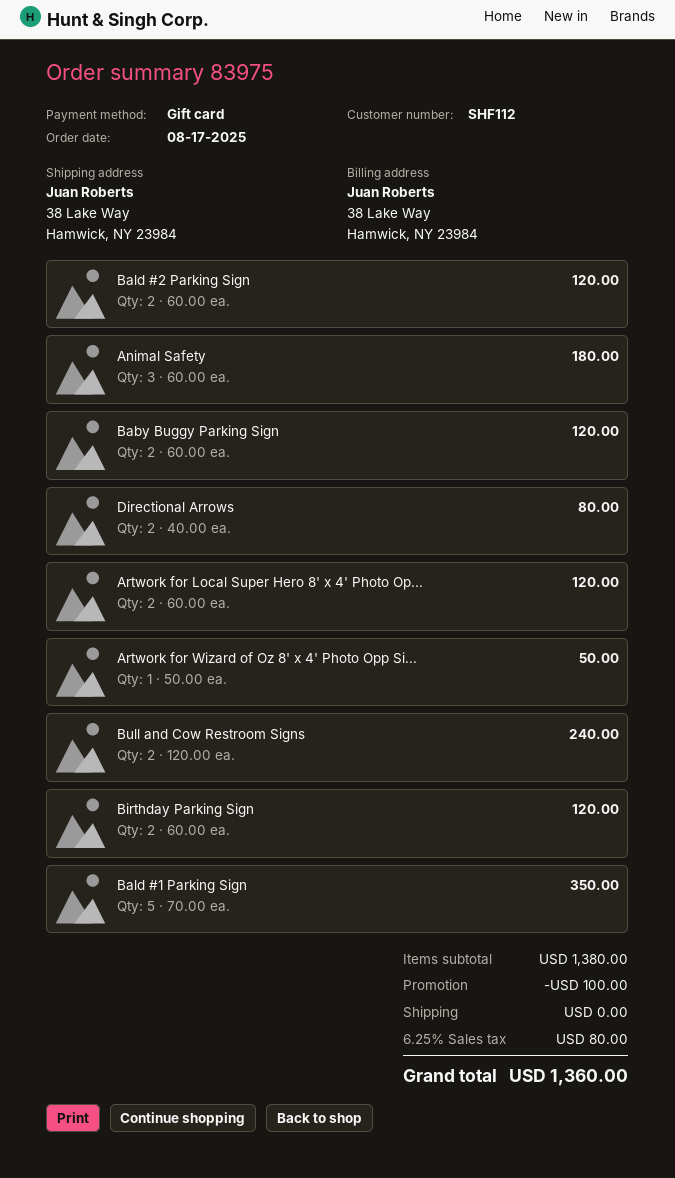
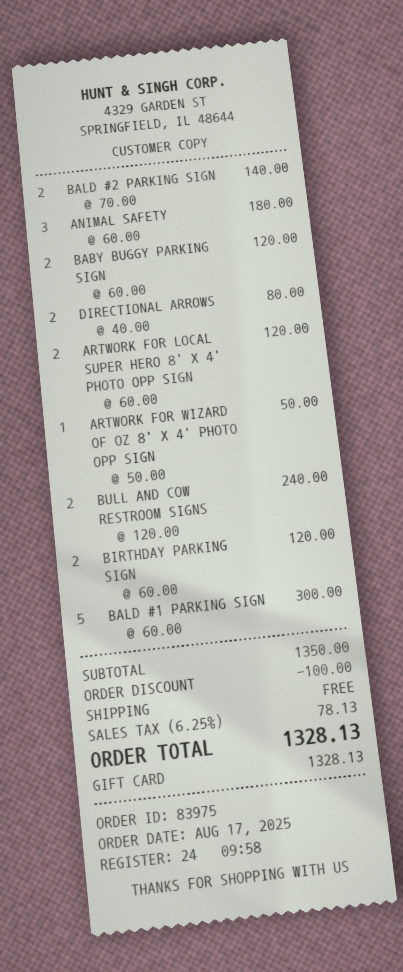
Bald #2 Parking Sign: 2 x 60.00 = 120.00 -> 2 x 70.00 = 140.00
Bald #1 Parking Sign: 5 x 70.00 = 350.00 -> 5 x 60.00 = 300.00
subtotal: 1380.00 -> 1350.00
tax: 6.25% = 80.00 -> 6.25% = 78.13
total: 1360.00 -> 1328.13

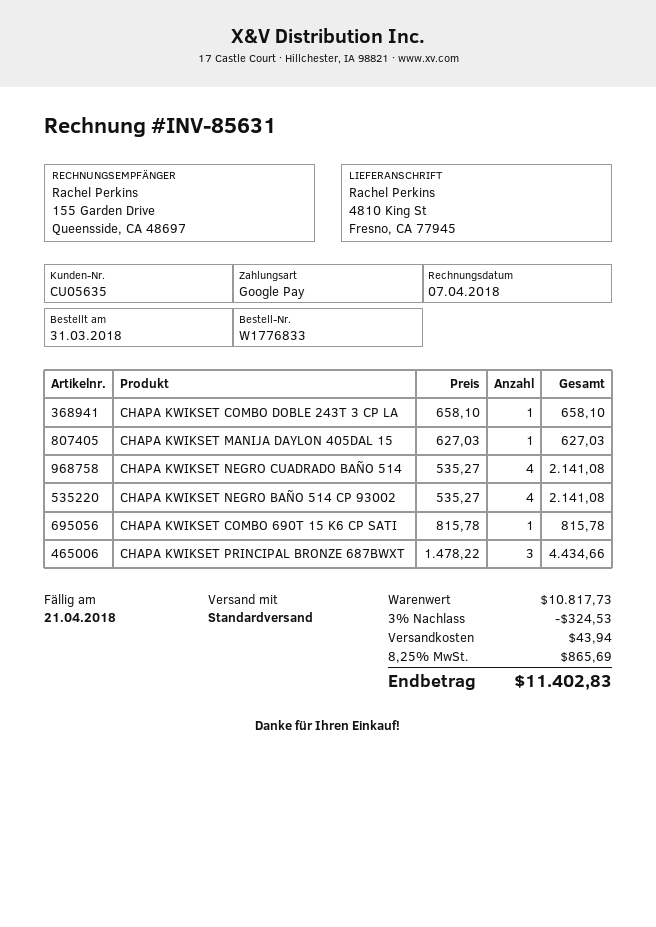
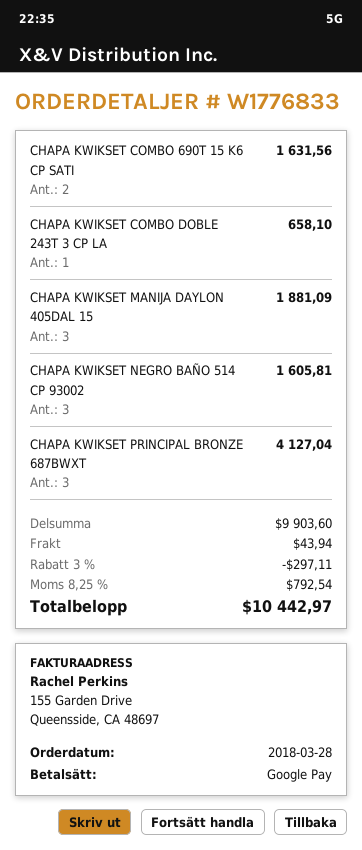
order date: 2018-03-31 -> 2018-03-28
CHAPA KWIKSET MANIJA DAYLON 405DAL 15: 1 for 627.03 -> 3 for 1881.09
CHAPA KWIKSET NEGRO CUADRADO BAÑO 514: 4 for 2141.08 -> none
CHAPA KWIKSET NEGRO BAÑO 514 CP 93002: 4 for 2141.08 -> 3 for 1605.81
CHAPA KWIKSET COMBO 690T 15 K6 CP SATI: 1 for 815.78 -> 2 for 1631.56
CHAPA KWIKSET PRINCIPAL BRONZE 687BWXT: 3 for 4434.66 -> 3 for 4127.04
subtotal: 10817.73 -> 9903.60
discount: 3% = 324.53 -> 3% = 297.11
tax: 8.25% = 865.69 -> 8.25% = 792.54
total: 11402.83 -> 10442.97

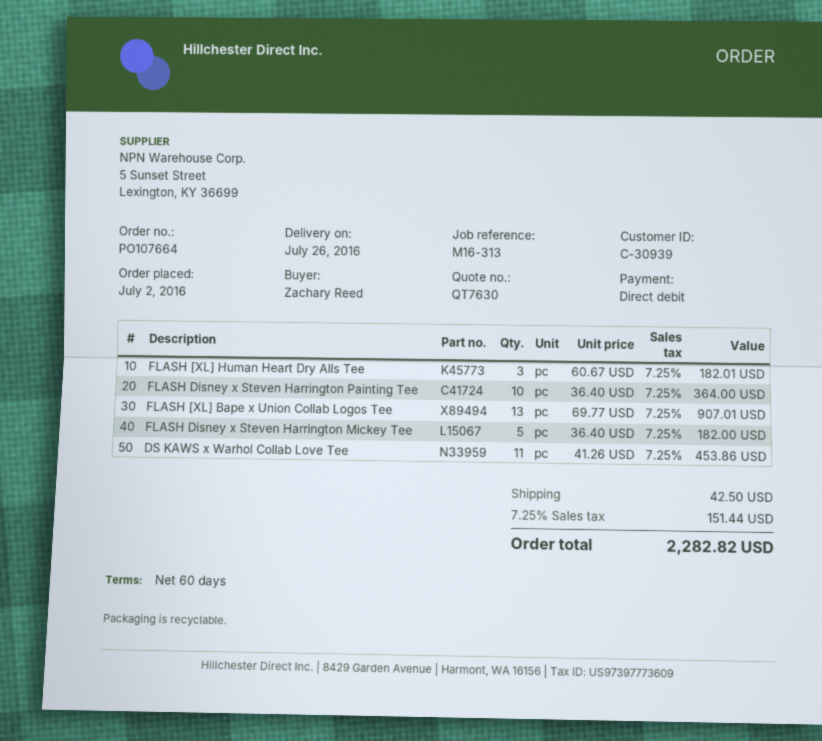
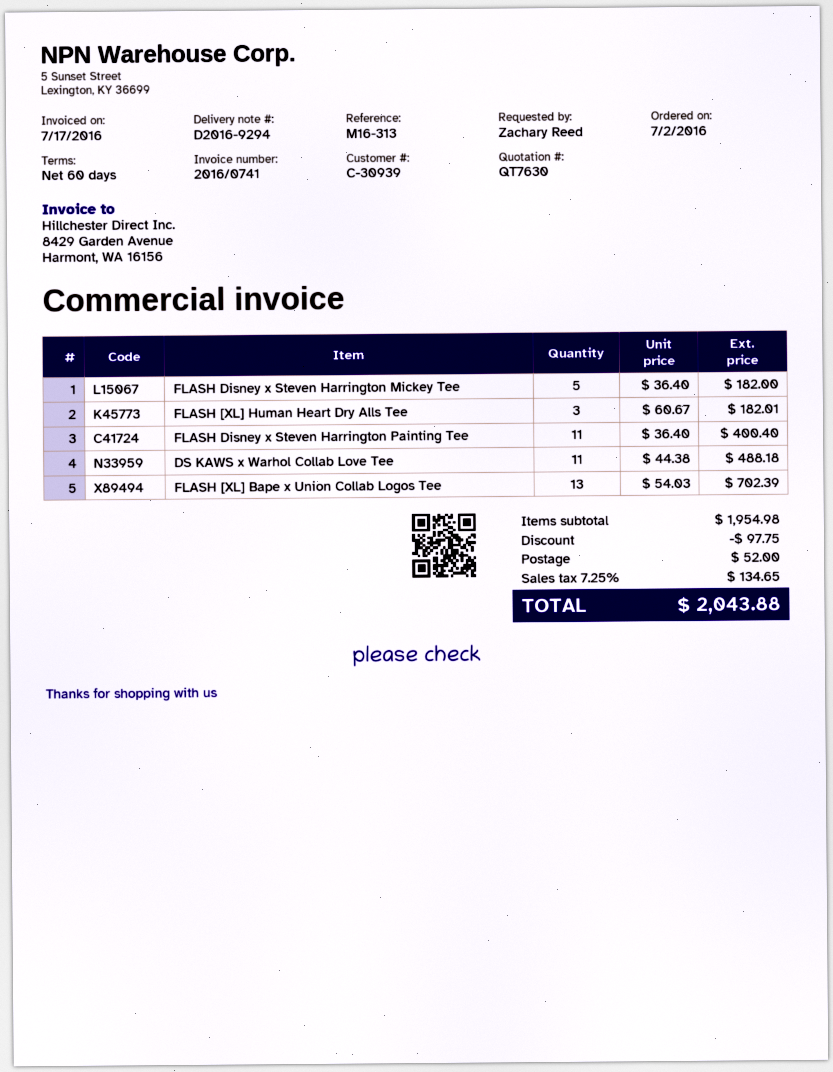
FLASH Disney x Steven Harrington Painting Tee: 10 x 36.40 = 364.00 -> 11 x 36.40 = 400.40
FLASH [XL] Bape x Union Collab Logos Tee: 13 x 69.77 = 907.01 -> 13 x 54.03 = 702.39
DS KAWS x Warhol Collab Love Tee: 11 x 41.26 = 453.86 -> 11 x 44.38 = 488.18
discount: none -> 97.75
shipping: 42.50 -> 52.00
tax: 7.25% = 151.44 -> 7.25% = 134.65
total: 2282.82 -> 2043.88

ABOUT THIS TASK –
What lines of the listing above hold "NEGRO"? Copy all of them.

RESPONSE FOR THIS EXERCISE –
CHAPA KWIKSET NEGRO CUADRADO BAÑO 514: 4 for 2141.08 -> none
CHAPA KWIKSET NEGRO BAÑO 514 CP 93002: 4 for 2141.08 -> 3 for 1605.81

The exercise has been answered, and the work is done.